Edit difference data:
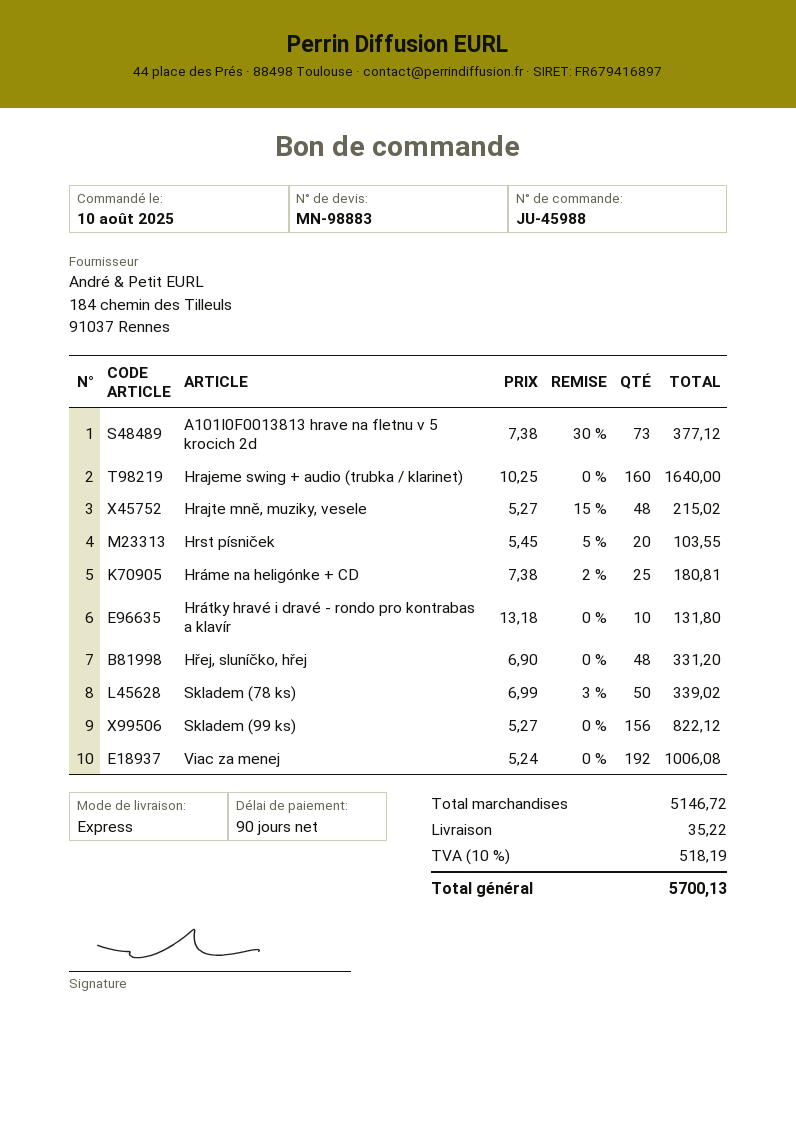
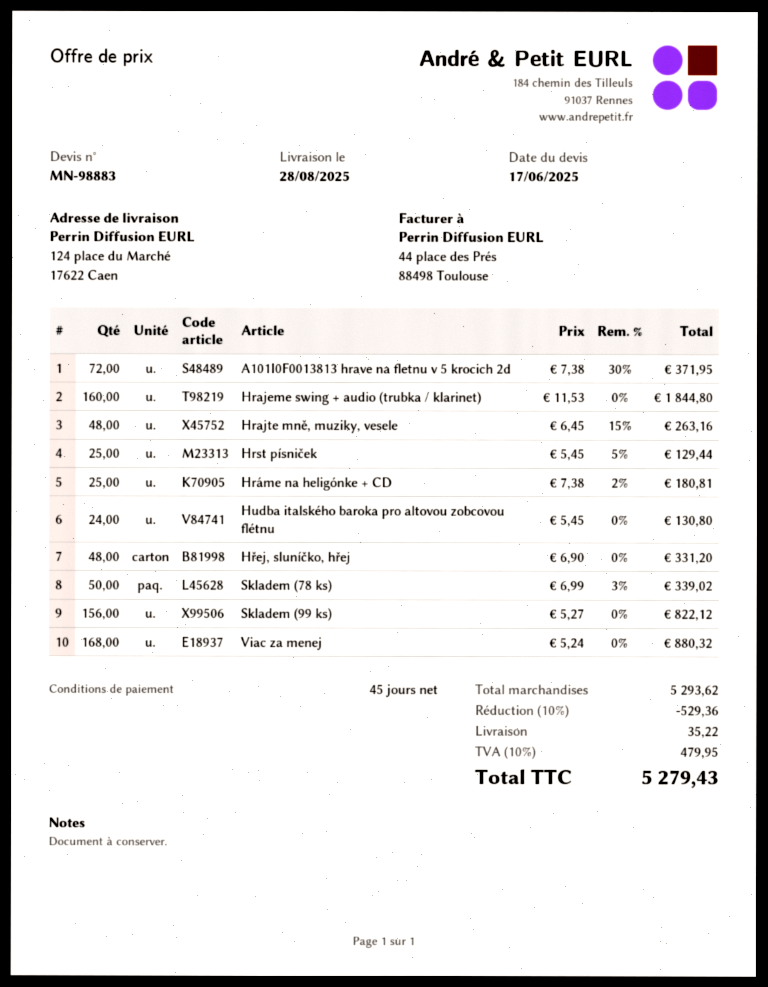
payment terms: 90 days -> 45 days
A101I0F0013813 hrave na fletnu v 5 krocich 2d: 73 x 7.38 - 30% = 377.12 -> 72 x 7.38 - 30% = 371.95
Hrajeme swing + audio (trubka / klarinet): 160 x 10.25 = 1640.00 -> 160 x 11.53 = 1844.80
Hrajte mně, muziky, vesele: 48 x 5.27 - 15% = 215.02 -> 48 x 6.45 - 15% = 263.16
Hrst písniček: 20 x 5.45 - 5% = 103.55 -> 25 x 5.45 - 5% = 129.44
Hrátky hravé i dravé - rondo pro kontrabas a klavír: 10 x 13.18 = 131.80 -> none
Viac za menej: 192 x 5.24 = 1006.08 -> 168 x 5.24 = 880.32
Hudba italského baroka pro altovou zobcovou flétnu: none -> 24 x 5.45 = 130.80
subtotal: 5146.72 -> 5293.62
discount: none -> 10% = 529.36
tax: 10% = 518.19 -> 10% = 479.95
total: 5700.13 -> 5279.43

**Work instruction:**
Take the lines above from the one holding "Hrajte mně, muziky, vesele: 48" to the last and output them exactly.

**Exercise answer:**
Hrajte mně, muziky, vesele: 48 x 5.27 - 15% = 215.02 -> 48 x 6.45 - 15% = 263.16
Hrst písniček: 20 x 5.45 - 5% = 103.55 -> 25 x 5.45 - 5% = 129.44
Hrátky hravé i dravé - rondo pro kontrabas a klavír: 10 x 13.18 = 131.80 -> none
Viac za menej: 192 x 5.24 = 1006.08 -> 168 x 5.24 = 880.32
Hudba italského baroka pro altovou zobcovou flétnu: none -> 24 x 5.45 = 130.80
subtotal: 5146.72 -> 5293.62
discount: none -> 10% = 529.36
tax: 10% = 518.19 -> 10% = 479.95
total: 5700.13 -> 5279.43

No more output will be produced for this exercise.